Aiming at the situation that the data volume of the client is not large, the self-built document library of the client with the ten thousand levels is provided, the FLAT index is adopted, the uploading and the searching of the client are convenient, and the 100% recall rate is provided.
And acquiring vector ID information through the retrieval of the vector library, and returning the original data content of the document corresponding to the acquired vector through the database.
Further, the content retrieval method provided by the application supports a multi-way recall mode of ANNS and BM 25/sparse matrix search, then performs merging and de-duplication, performs coarse row to obtain TopN (first N) candidate results, and then performs ReRanker rearrangement to obtain TopK (first K, K < N) final results, so that the recall rate of the retrieval results can be improved, and the accuracy is ensured. As shown in fig. 6, when the user triggers the input problem, the input problem is subjected to embedded mapping, and approximate search and sparse search are respectively performed based on the database and the vector library, so as to obtain respective database query results, and further obtain a multi-path recall result. The server may reorder (ReRanker) and reorder the multiple recall results to obtain a final content retrieval result.
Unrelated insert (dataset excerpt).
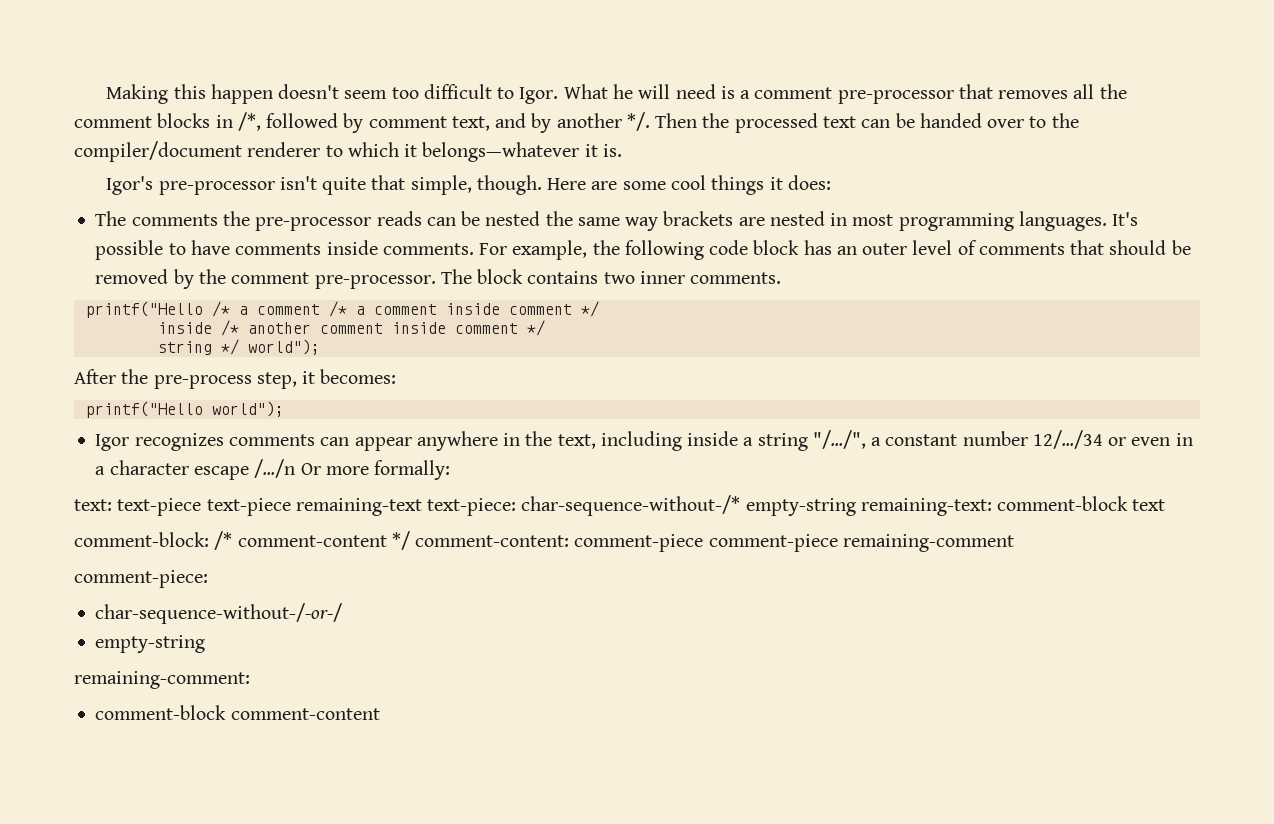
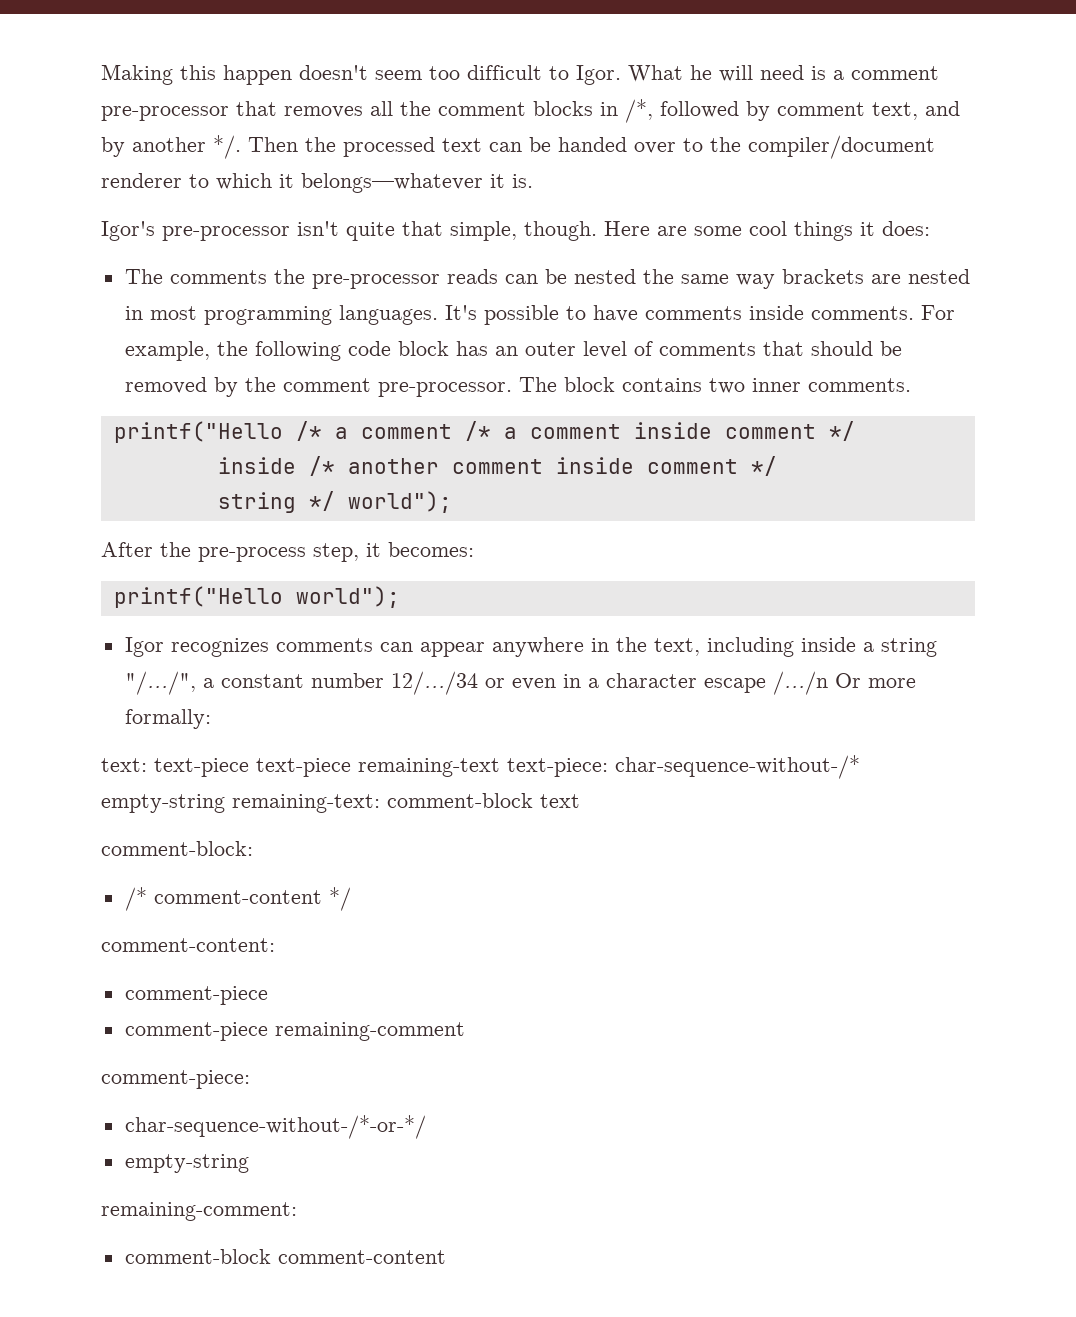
(209, 539) none -> (253, 848) //
(410, 540) none -> (351, 899) //
[574,534,704,552] comment-piece -> [124,986,268,1005] // comment-piece //
[95,603,343,624] char-sequence-without-/-or-/ -> [124,1115,426,1139] char-sequence-without-/*-or-*/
Particularly ANNS is mainly used for approximate nearest neighbor search of high-dimensional vectors, which can quickly find the vector closest to the query vector in a larger vector space. Assuming that there is one query vector q and document vector set D, ANNS points are calculated as:
Wherein, For vector q and vector in document vector set DA ANNS fraction in between; is the L2 norm. ANNS are high-dimensional, dense vectors that can capture deep, non-linear feature relationships.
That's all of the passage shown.